In the past seven days, I was in three different airports. On Sunday morning, in the stuffy Delta terminals of LaGuardia, I sat down next to a perspiring Japanese man. Security was heightened, which meant everyone had to board their planes earlier and take extra time at security checks.
The gate’s seating was so crowded that strangers were sharing booths and tables.
I had one hand full with an overstuffed paper gift bag (early Christmas shopping) and a drink and breakfast sandwich from the food court in the other hand. My shoulders ached from carrying a week’s worth of stuff in
my backpack.
This man looked at me as I tried to sit down without dropping anything and quickly slid his belongings over to make room for me. He was watching the TVs carefully.
He smiled and nodded wordlessly as we made eye contact.

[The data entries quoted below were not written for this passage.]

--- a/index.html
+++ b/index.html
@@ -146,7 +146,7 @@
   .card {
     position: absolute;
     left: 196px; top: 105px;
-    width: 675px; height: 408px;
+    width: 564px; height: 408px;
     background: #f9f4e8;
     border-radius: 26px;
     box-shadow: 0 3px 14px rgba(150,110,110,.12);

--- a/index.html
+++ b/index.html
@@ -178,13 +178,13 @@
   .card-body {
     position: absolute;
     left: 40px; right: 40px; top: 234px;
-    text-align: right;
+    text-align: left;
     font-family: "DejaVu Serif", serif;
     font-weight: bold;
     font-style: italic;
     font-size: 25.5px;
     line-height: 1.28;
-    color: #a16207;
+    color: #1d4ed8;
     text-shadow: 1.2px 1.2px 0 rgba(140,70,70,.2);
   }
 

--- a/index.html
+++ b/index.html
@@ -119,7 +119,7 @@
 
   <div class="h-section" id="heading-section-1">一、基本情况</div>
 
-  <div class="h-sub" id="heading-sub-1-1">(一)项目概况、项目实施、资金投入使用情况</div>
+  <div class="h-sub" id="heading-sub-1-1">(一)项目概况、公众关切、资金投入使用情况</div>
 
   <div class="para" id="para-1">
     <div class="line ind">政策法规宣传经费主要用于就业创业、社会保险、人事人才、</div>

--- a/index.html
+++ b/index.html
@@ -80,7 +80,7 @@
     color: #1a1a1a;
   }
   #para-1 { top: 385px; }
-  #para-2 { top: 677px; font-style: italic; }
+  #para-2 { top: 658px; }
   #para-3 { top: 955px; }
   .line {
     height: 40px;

I returned the gesture, and we sat there in a companionable silence as I sipped my coffee and waited to board my flight—our flight—to Detroit.
On TV screens all around was coverage of the aftermath in Paris, France.
As most of us are aware, on Friday, November 13, a series of coordinated attacks left nearly 150 people dead and hundreds more wounded.
The Islamic State group has claimed responsibility for the shootings, bombings, and hostage-taking.
Multi-national air strikes, enacted since then, have taken out several ISIS camps and outposts in northern Africa.
In the wake of this tragic terrorist attack, as well as others in Beirut and Baghdad and associated fighting and retaliatory attacks, we—all nations and all faiths—find ourselves groping for something to sink our
teeth into.
One man, a journalist with France Bleu, lost his wife in the concert shooting in Paris.
This man, Antoine Leiris, wrote a Facebook post, which has been viewed nearly 100,000 times, in tribute to his wife and addressing the
perpetrators of the attacks.
“You won’t have my hate,” Leiris wrote. “On Friday night you took the life of someone exceptional, the love of my life, the mother of my son, but I
will not hate you.
I do not know who you are and I do not want to know. You are dead inside. If the God for whom you blindly kill really made us in his image, then each bullet in my wife’s body is a wound to his heart.”
Leiris’ heartfelt response went on to say he refused to let his grief turn into hate because that would mean succumbing to exactly what the terrorists
intended.
The biggest domestic problem for us, as per usual in an us-versus-them sort of scenario, is cultural and racial profiling amongst the ignorant.
The mere possibility of extremists riding the refugee wave (though it’s becoming more likely, as new information surfaces) creates tension between the refugee population in any country and the established population. People begin to question whether we can risk allowing the refugees into our country at all.
Several prominent members of Congress and the Senate have vowed to close our borders to combat this risk; one can’t entirely blame them, right?
I’d rather not be shot or blown up, especially in my own country. Loretta Lynch, our Attorney General, states that all Syrian refugees being allowed into the U.S. will be significantly vetted before being allowed in.
But here’s the rub: terrorism has no religion, no nationality.
Terrorism isn’t just bombs and airplanes and caricaturized Middle-Eastern men, despite the general attitude we Americans develop from national media coverage (yes, I’m calling you all out).
To be a terrorist is to try to strike fear; to do damage. What about all the school shootings perpetrated by caucasian
Americans?
What about the highway snipers in the Southwest and on the East Coast? Gang warfare?
Terrorism is here. Perhaps what we’ve seen hasn’t been on the scale of attacks seen abroad, apart from what happened in September of 2001, but make no mistake: we have terrorism in the U.S., whether or not we allow Syrian refugees to take shelter on our soil.
Making this point doesn’t actually solve anything, and it pains me to acknowledge this, but I think it does grant us some perspective and perhaps a course of action on an individual basis: be careful and vigilant, to be sure. The enemy isn’t far away.
We must keep living and being as decent as we can be. The only way the terrorists can win is if we let them.